Noah Stutzman is gearing up to make 4 - 30” x 1-1/2” maple rims.
Anyone interested in acquiring some may PM me and we can talk more about the order.
Noah is getting ready to steam some maple woods, so it’s time to act speedily....


----------



## GiovanniLiCalsi (Feb 8, 2018)

Noah Stutzman just gave a quote of $175.00@ 30” rim.
Great price....

Stutzman's Wheel Shop Ltd. - Noah M. Stutzman - Specializing in: Custom Wood Wheels, Antique Automobile Wheels, Wooden Bicycle Rims, and Wooden Steering Wheels. - 33656 Co. Rd. 12, Baltic, OH 43804. Ph. 330-897-1391(Leave Message)


----------



## Andrew Gorman (Feb 8, 2018)

Are these crescent rims for Dean style singletubes to stretch over?  Carey Williams at the Wheelmen  also had Stutzmans make tooling for a profile  that will fit Greentyres from the UK, which would be another option.  I would ask Carey Williams first.


----------



## GiovanniLiCalsi (Feb 8, 2018)

Aren’t Greentyres PU filled rubber and heavy?
I don’t see a 30” Tyre.

http://www.greentyre.com/bicycle-tyres.php


----------



## dnc1 (Feb 9, 2018)

GiovanniLiCalsi said:


> Aren’t Greentyres PU filled rubber and heavy?
> I don’t see a 30” Tyre.
> 
> http://www.greentyre.com/bicycle-tyres.php



They also seem to be 700c size diameter only (622)
Do they fit English size 28" rims (635) @Andrew Gorman? Curious to know.
Thanks,
Darren.


----------



## Andrew Gorman (Feb 9, 2018)

From all reports, Greentyres are the only decent solid tires out there- there is a lot of discussion on the Wheelmen board. They are not super spongy or excessively heavy.  
To fit 30" rims they would probably have to be spliced to make them longer, but that is covered at the Wheelmen board too.  People have been using them to get Pneumatic and cushion tire ordinaries back on the road.   Bell no-mor-flat inner tubes will  stretch out to 30", but are no fun to ride on.  Check the Greentyre website to see what they have available.  Last I checked they have no US distributor, but are happy to ship small orders.


----------



## GiovanniLiCalsi (Feb 9, 2018)

I would rather not splice the tire.
I like the way the RD smooth tires look.


----------



## bikejunk (Feb 11, 2018)

I just cant wrap my head around NOT using Robert Dean tires on 30 inch wheels  they stretch to that size no problem and hold air and ride well ---and come in white !! I have 3 pairs of RD on original 30 inch .    what are you doing for spokes when you build up 30 inch wheels ?


----------



## GiovanniLiCalsi (Feb 11, 2018)

bikejunk said:


> I just cant wrap my head around NOT using Robert Dean tires on 30 inch wheels  they stretch to that size no problem and hold air and ride well ---and come in white !! I have 3 pairs of RD on original 30 inch .    what are you doing for spokes when you build up 30 inch wheels ?

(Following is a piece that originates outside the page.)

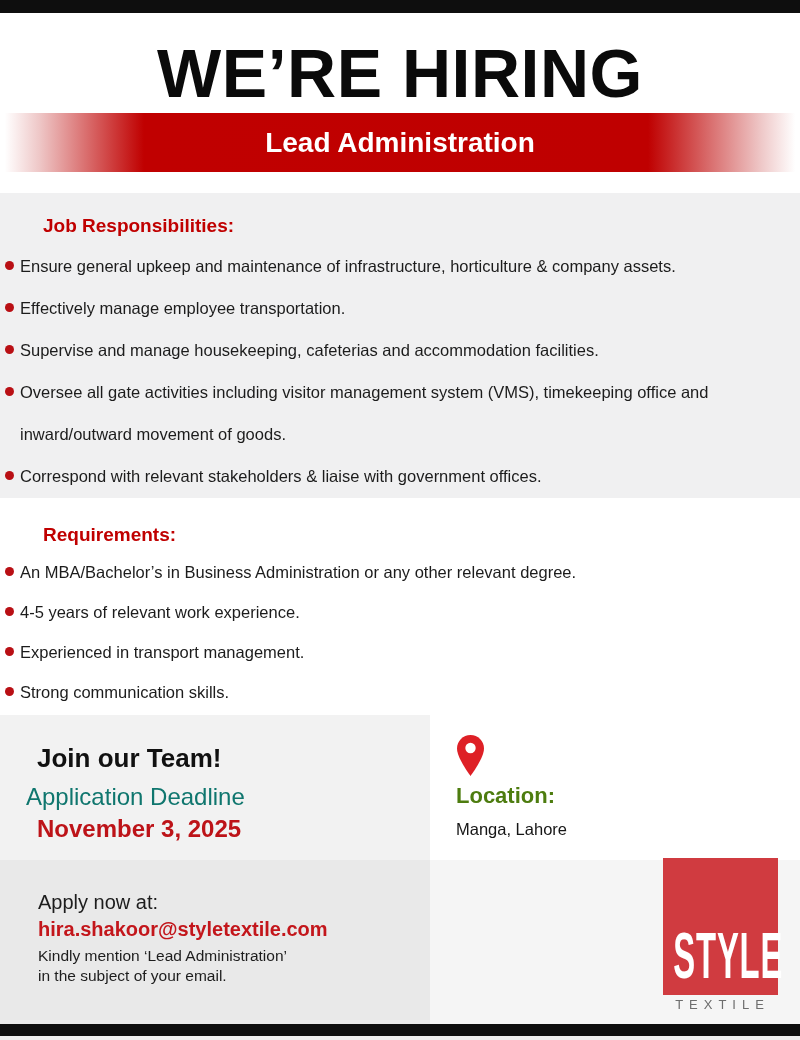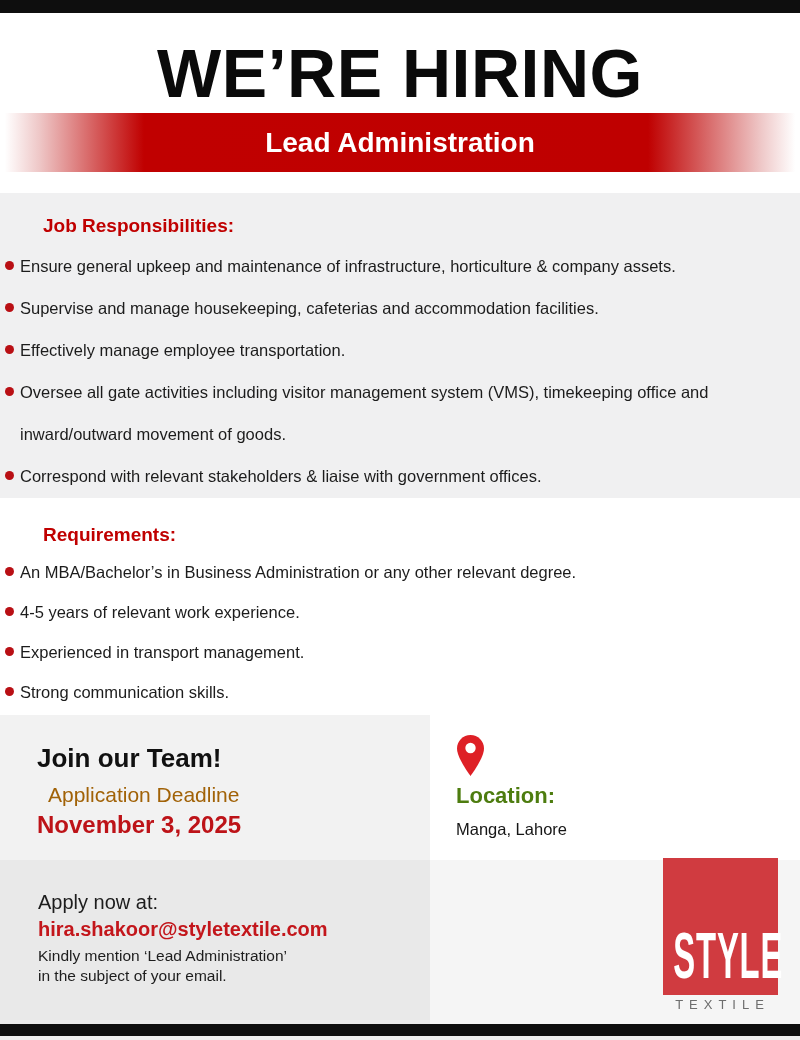"Supervise and manage housekeeping," li { order: before "Effectively manage employee" -> after "Effectively manage employee" }
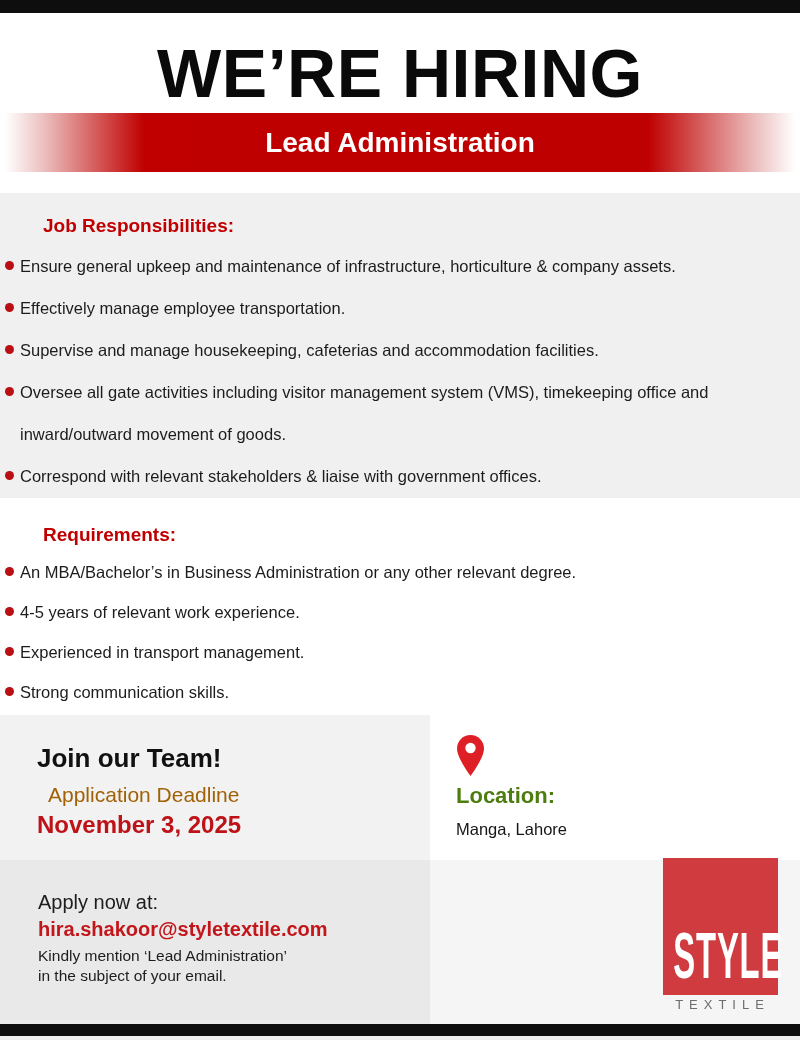"Application Deadline" .deadline-label { color: #a16207 -> #0f766e; font-size: 21px -> 24px; margin: 9px 0 0 48px -> 9px 0 0 26px }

I’m planning to use Philwood doublebutted stainless steel spokes.


----------



## bikejunk (Feb 12, 2018)

did not know they came that long are these custom ? what MM  thank you


----------



## GiovanniLiCalsi (Feb 12, 2018)

www.philwood.com
http://philwood.com/products/spknphome.php
They have a machine shop and a spoke cutting and thread rolling machine.
Victory Bicycles makes spokes, as well.
http://www.victorybicycles.com/


----------